Legare i requisiti per la pensione, età e contributi, al lavoro che si volge e al luogo di residenza. E, dunque, in relazione alla cosiddetta aspettativa di vita. E, dunque, arrivare a realizzare una griglia di condizioni di uscita diversificate in relazione alla natura del lavoro che si svolge nel segno del principio "lavoro che fai, pensione che hai". È la suggestione, obiettivo, di tutti coloro che a livello teorico voglio mettere mano alla riforma previdenziale. Da ultimo, è contenuta in uno studio dell’era Tridico (il presidente dell’Inps voluto dai grillini) e che ieri è tornato in campo, rilanciato come ipotesi da discutere al tavolo della previdenza. Ma, come spiegano fonti del governo, si tratta di uno studio e non di un’ipotesi concreta alla quale mettere mano nell’immediato, perché richiederebbe anni e anni di messa a punto dell’operazione, che non si può certo realizzare nei due mesi della manovra. Una posizione ribadita dall’Inps stessa: "Quanto riportato sulla partecipazione attiva dell’Inps attraverso la formulazione di una proposta di riforma delle pensioni è privo di fondamento. L’Inps – si legge in una nota diramata dall’Isitituto – è da sempre impegnato nella raccolta, sistematizzazione e condivisione dei dati relativi alle materie di pertinenza, per offrire al Paese una panoramica fondamentale sulle dinamiche demografiche, sociologiche ed economiche. I dati raccolti possono rappresentare una risorsa per l’elaborazione di scelte politiche e amministrative, ma non è nei compiti dell’Istituto fare proposte al legislatore in materia di welfare. L’impegno dell’Inps è e rimarrà sempre quello di garantire la tutela dei diritti dei cittadini e la sostenibilità del sistema previdenziale italiano, nel rispetto delle competenze e dei ruoli istituzionali".

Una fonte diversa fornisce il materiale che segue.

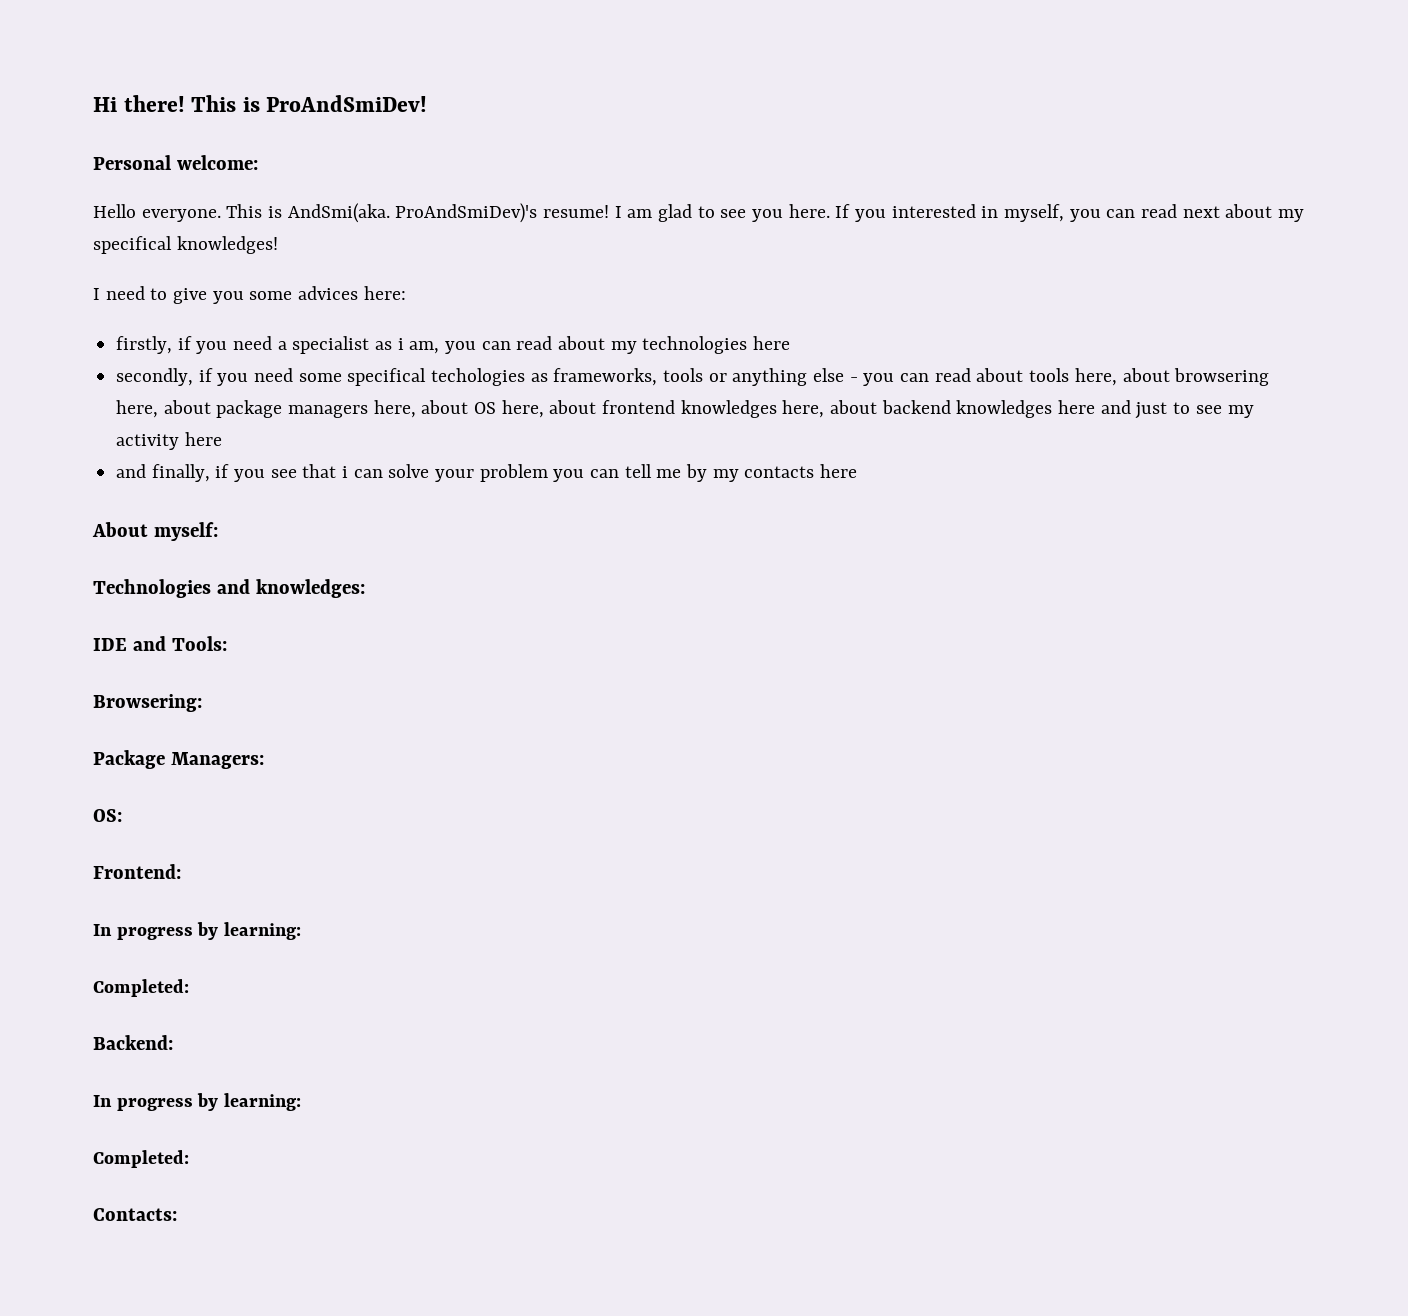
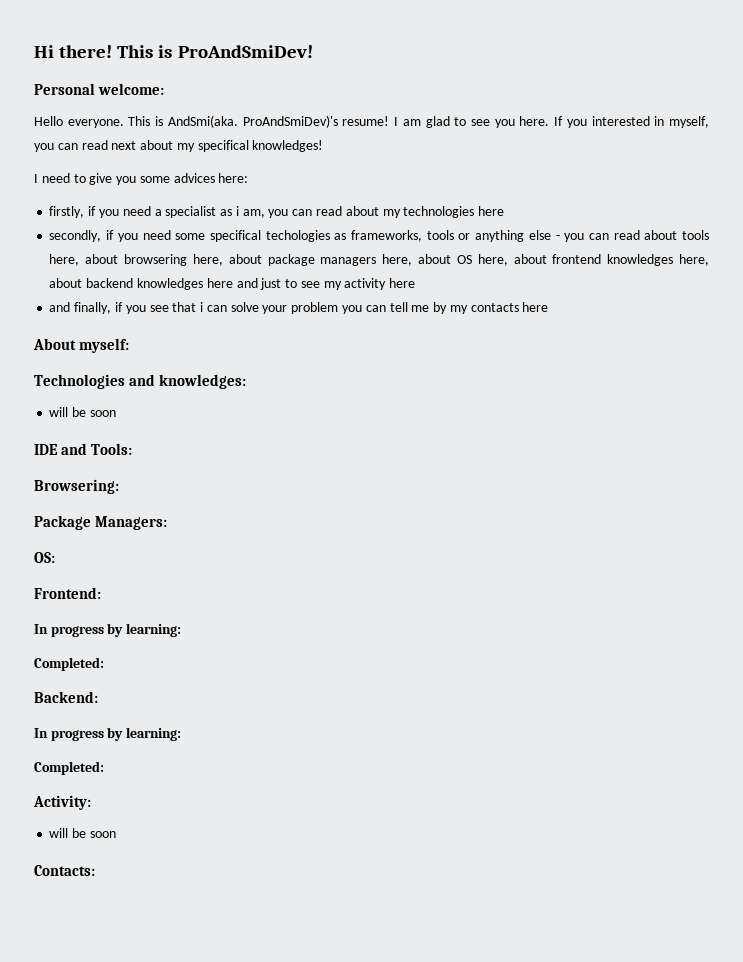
  Technologies and knowledges:
+ will be soon
+ Activity:
+ will be soon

Lo studio in ballo si fonda sull’analisi dei dati dell’Inps sul pagamento delle pensioni e sulla durata delle stesse pensioni. Si scopre che un dirigente vive più a lungo di un operaio o che un pensionato di determinate aree geografiche ha una longevità più elevata di quella di un pensionato di altre regioni. Da qui la correlazione tra lavori svolti, luoghi di residenza e aspettativa di vita o speranza di vita. Ma nell’aspettativa di vita, come spiegano i demografi, entrano in gioco decine di altre variabili, dal grado di istruzione alla genetica, che sono difficilmente ponderabili per creare un’aspettativa di vita categoria per categoria.
A livello attuale, la speranza di vita entra in gioco a livello complessivo, come parametro indicato periodicamente dall’Istat, per l’incremento generalizzato dei requisiti di età e di contributi. Il meccanismo fu introdotto dalla riforma del 2009 di Maurizio Sacconi e Giulio Tremonti e rafforzato dalla riforma di Elsa Fornero alla fine del 2011. Un altro discorso, che lega la gravosità dei lavori e della attività all’uscita verso la pensione, è quello che riguarda l’Ape sociale. Nel corso degli anni sono state individuate molteplici categorie di lavori cosiddetti gravosi, in relazione ai quali si prevede la possibilità di lasciare il lavoro con una forma di indennità che accompagna verso la pensione a partire dai 63 anni. Si tratta di meccanismi, come si vede, specifici e limitati, che non riguardano la generalizzazione del nesso età, lavoro, requisiti.